Task prompt — Give back exactly the line that contains "- For more information" and all the lines after it in the records below, to the very last, with no other output.

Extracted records
####

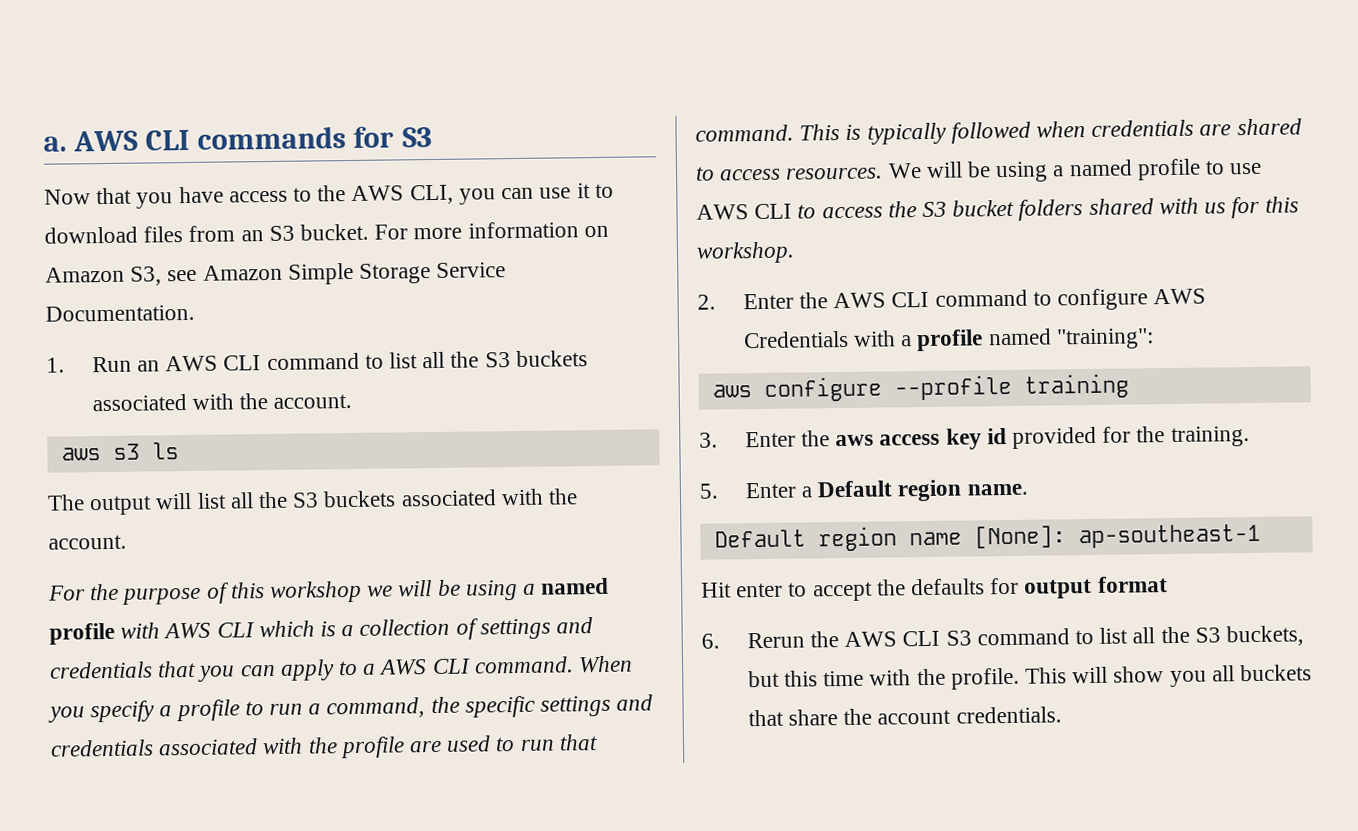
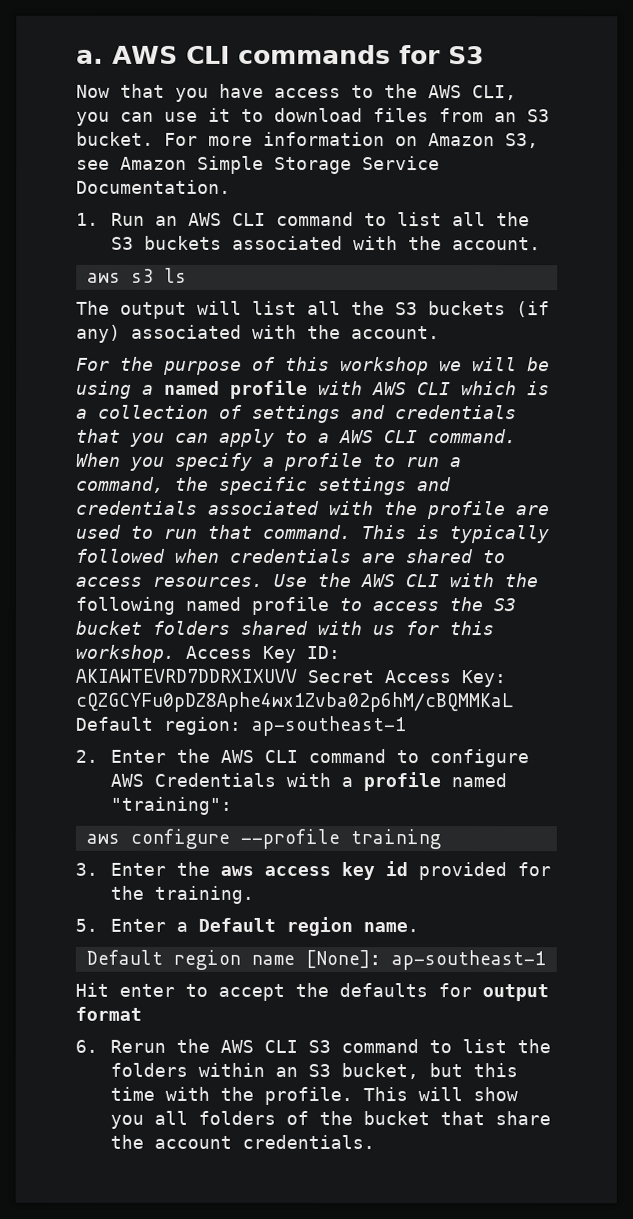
- The output will list all the S3 buckets associated with the account.
+ The output will list all the S3 buckets (if any) associated with the account.
- We will be using a named profile to use AWS CLI to access the S3 bucket folders shared with us for this workshop.
+ Use the AWS CLI with the following named profile to access the S3 bucket folders shared with us for this workshop. Access Key ID: AKIAWTEVRD7DDRXIXUVV Secret Access Key: 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 Default region: ap-southeast-1
- 6. Rerun the AWS CLI S3 command to list all the S3 buckets, but this time with the profile.
+ 6. Rerun the AWS CLI S3 command to list the folders within an S3 bucket, but this time with the profile.
- This will show you all buckets that share the account credentials.
+ This will show you all folders of the bucket that share the account credentials.

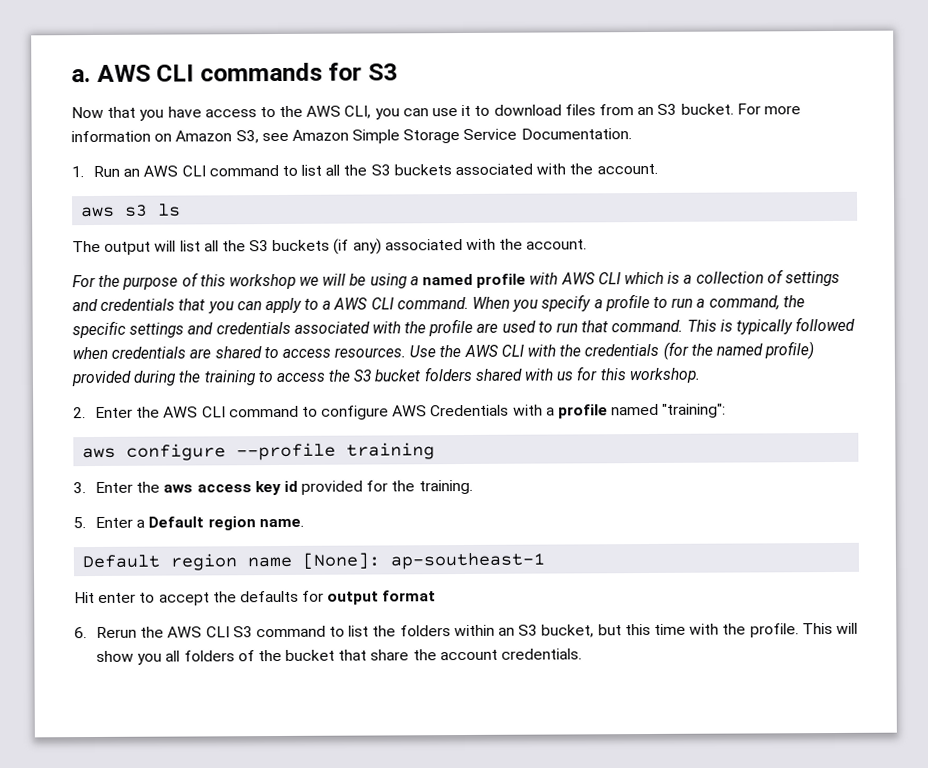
- Use the AWS CLI with the following named profile to access the S3 bucket folders shared with us for this workshop. Access Key ID: AKIAWTEVRD7DDRXIXUVV Secret Access Key: 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 Default region: ap-southeast-1
+ Use the AWS CLI with the credentials (for the named profile) provided during the training to access the S3 bucket folders shared with us for this workshop.

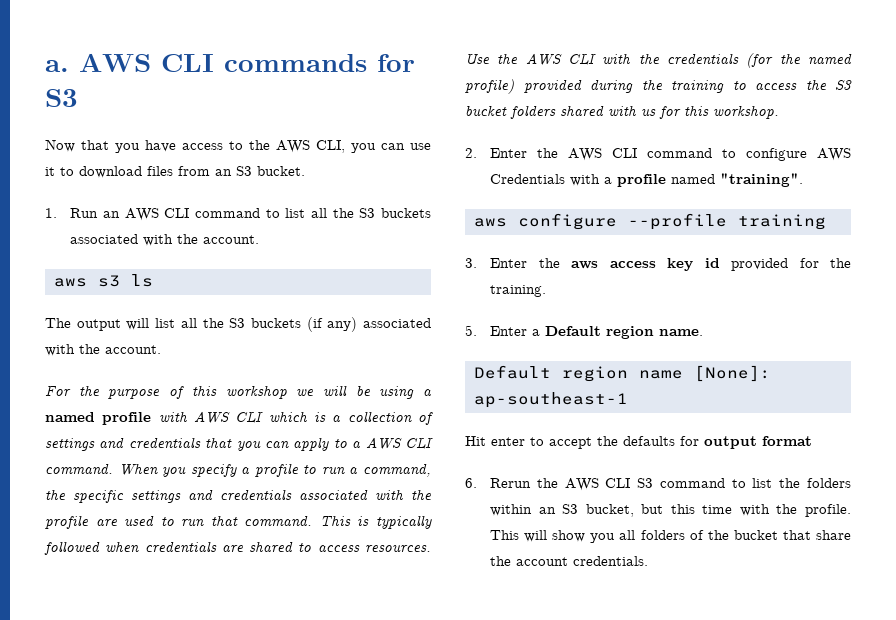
- For more information on Amazon S3, see Amazon Simple Storage Service Documentation.
- 2. Enter the AWS CLI command to configure AWS Credentials with a profile named "training":
+ 2. Enter the AWS CLI command to configure AWS Credentials with a profile named "training".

####

Written solution —
- For more information on Amazon S3, see Amazon Simple Storage Service Documentation.
- 2. Enter the AWS CLI command to configure AWS Credentials with a profile named "training":
+ 2. Enter the AWS CLI command to configure AWS Credentials with a profile named "training".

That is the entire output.